Как-то, уставившись в бессонный ночной час на мерцающую в вышине звезду, Казюкенас мысленно попытался протянуть ниточку меж нею и собой и был неприятно удивлен, сообразив, что она, эта нить, всегда существовала. Хоть он и не подозревал, тоненький луч звезды касался макушки малыша, барахтавшегося в грязи у подножия горы, потом юноши, устремившегося широкими шагами вверх, и, наконец, добравшегося до вершин мужчины, который неожиданно покатился вниз и едва удержался, зацепившись за невзрачную кочку. Ничего не обещая, хрупкая нить звездного луча настойчиво требовала чего-то, А что, если Наримантас давно знал о существовании этих невидимых уз и потому не спешил жить, не тратил сил по пустякам? Спросить? Но тогда и самому придется многое сказать, а я еще не готов… Ну а милая сестра Нямуните, понимает ли она, когда смотрит в сверкающее звездами небо, нашу жуткую зависимость от пылинок вечности, необязательно рассыпанных, только в вышине?

— Что, сестричка, не любите нас больше? Надоели? — шутливо упрекнул ее Казюкенас, когда Касте однажды запоздала с процедурой.

Не только проверяя поразившую его мысль, любезничал он с ней. Настойчивое дружелюбие по отношению к Нямуните удивляло его самого, давно привыкшего процеживать сквозь фильтр официальности всякие затруднения, вызываемые непосредственностью чувств и переживаний.

— Почему это не люблю? — зарделась она и стала похожей на стройный розовый гладиолус, который держала в руке. — Это вам. Пока выбирала, пока добралась с рынка… Вы уж заступитесь, если что…

— О, непременно! Спасибо, спасибо, сестричка! Не сомневаюсь, есть кто-то, дарящий и вам цветы… Вы замужем? Хоть фамилия у вас и девичья, но в наше время женщины — люди самостоятельные и фамилия не многое говорит…

— Моя — говорит. — Она помолчала, соображая, напустить ли на себя строгость или продолжать шутить. — Была и замужем… Между прочим, утренняя микстура не выпита!

— А если возьму и выпью?

— Тогда раскрою еще одну тайну… Недолго я с мужем прожила. Алкоголик.

— Вот оно что… Я думал, страшнее…

— Нет ничего страшнее водки! И дешевого вина, которое можно хлестать ведрами, когда человек уже и на человека непохож — на скота!
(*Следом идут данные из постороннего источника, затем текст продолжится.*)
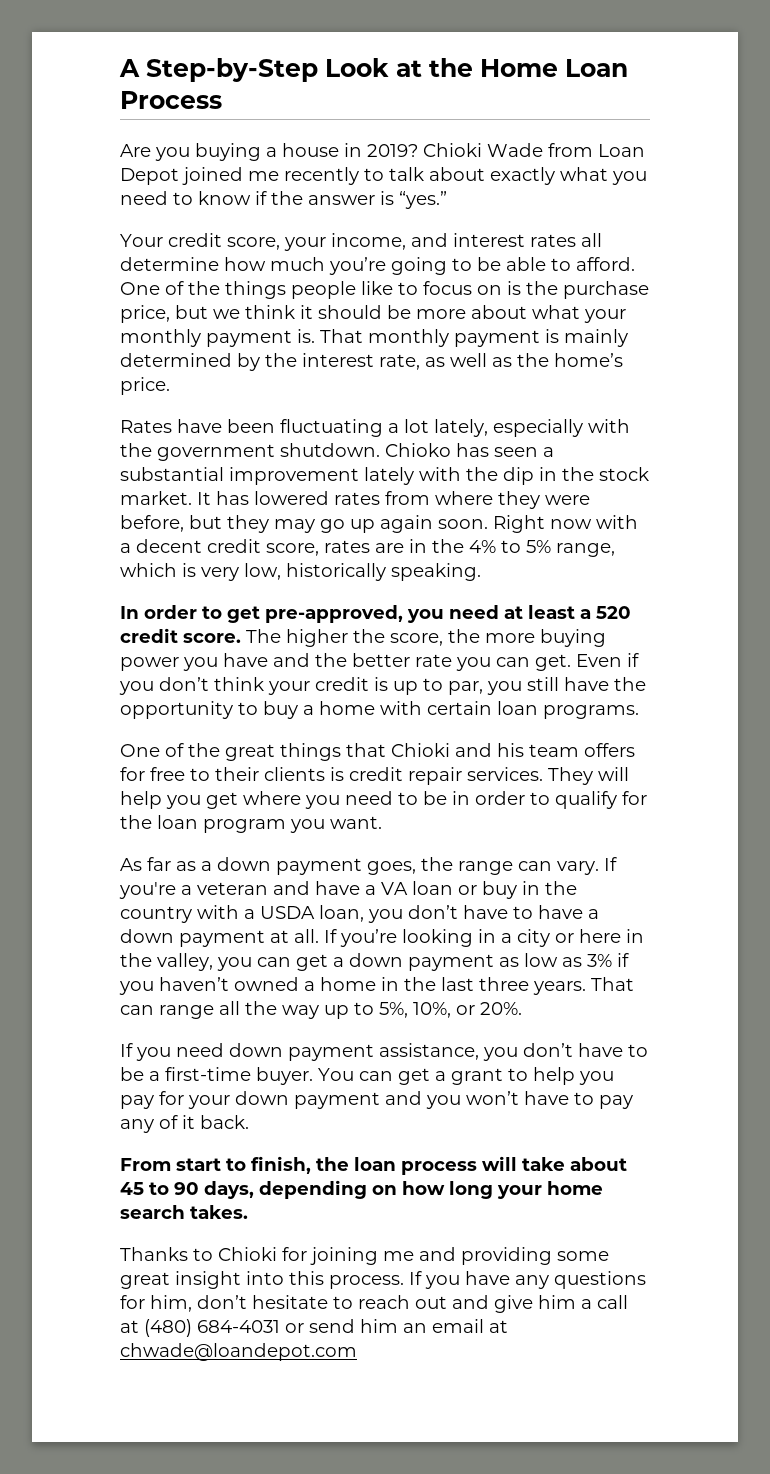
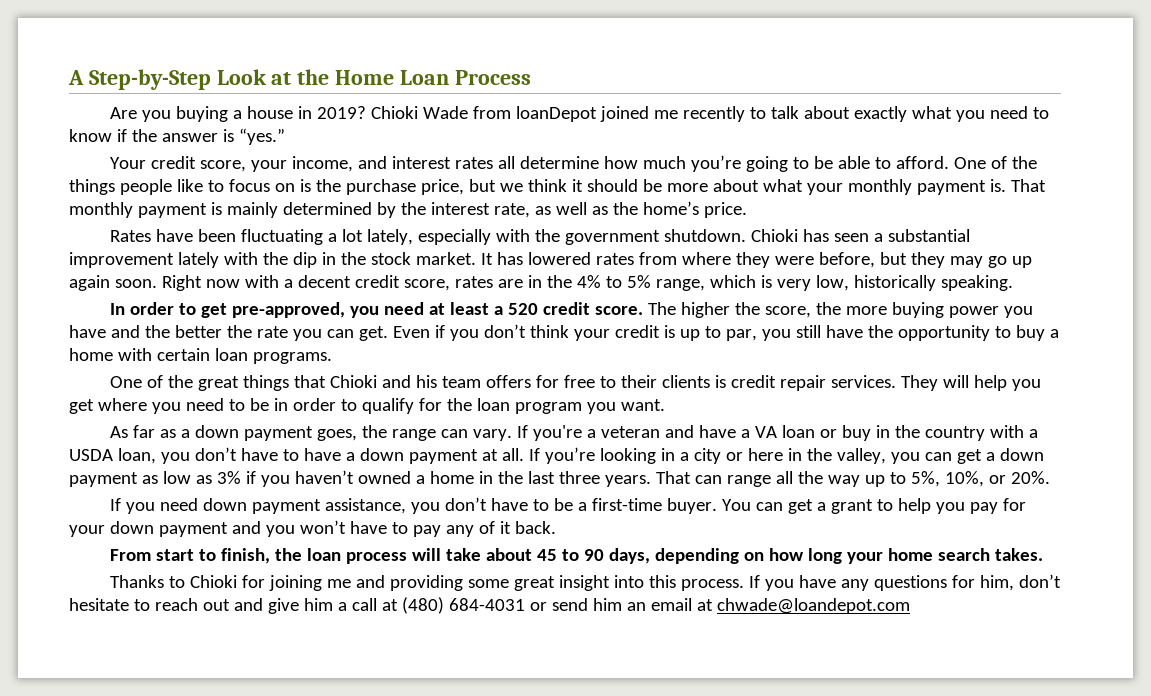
[598,144,645,157] [120,168,179,185] Loan Depot -> [516,106,598,122] loanDepot
[385,443,451,457] Chioko -> [751,229,799,242] Chioki
(410, 660) none -> [226,325,252,338] the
Вспыхнула, отвернулась — возмущение зрело в ней годами, мучило, как осколок в теле раненого, хотя все еще была она похожа на молоденькую девушку, не испытавшую обид и горя. Ничто не связывало их ни в прошлом, ни в настоящем, и все-таки человек этот, неожиданное его появление, его болезнь — так подумалось ей, когда прятала от него покрасневшее лицо — и ее втянули в пугающий, неизвестно куда ведущий лабиринт исканий. Не в нем ли блуждает с потрескивающей свечкой доктор Наримантас?

— И я в разводе, сестричка. — Казюкенасу захотелось отблагодарить за откровенность, не беря вместе с тем на себя никаких обязательств. — Уже много лет… И не помню, по какой причине развелись… То ли выпивки, то ли…

— Непохожи вы на алкоголика. — Круглый подбородок Касте задрожал, она отвернулась. Как бы не наболтал больной лишнего, да и самой не ляпнуть того, что могло повредить его самочувствию. Казюкенасу стало неловко: ему предлагали ценности, которые требовали ответных, неосмотрительно разбазаренных им ценностей — искреннего уважения и непоказного внимания.

…Может, случайность, а может, Казюкенас ждал именно ее, но Нямуните застала его глядящимся в зеркальце… Хотел сунуть под подушку, но зеркальце выпало из дрогнувшей руки. Нямуните молча подмела осколки, вынесла и вернулась с другим зеркальцем.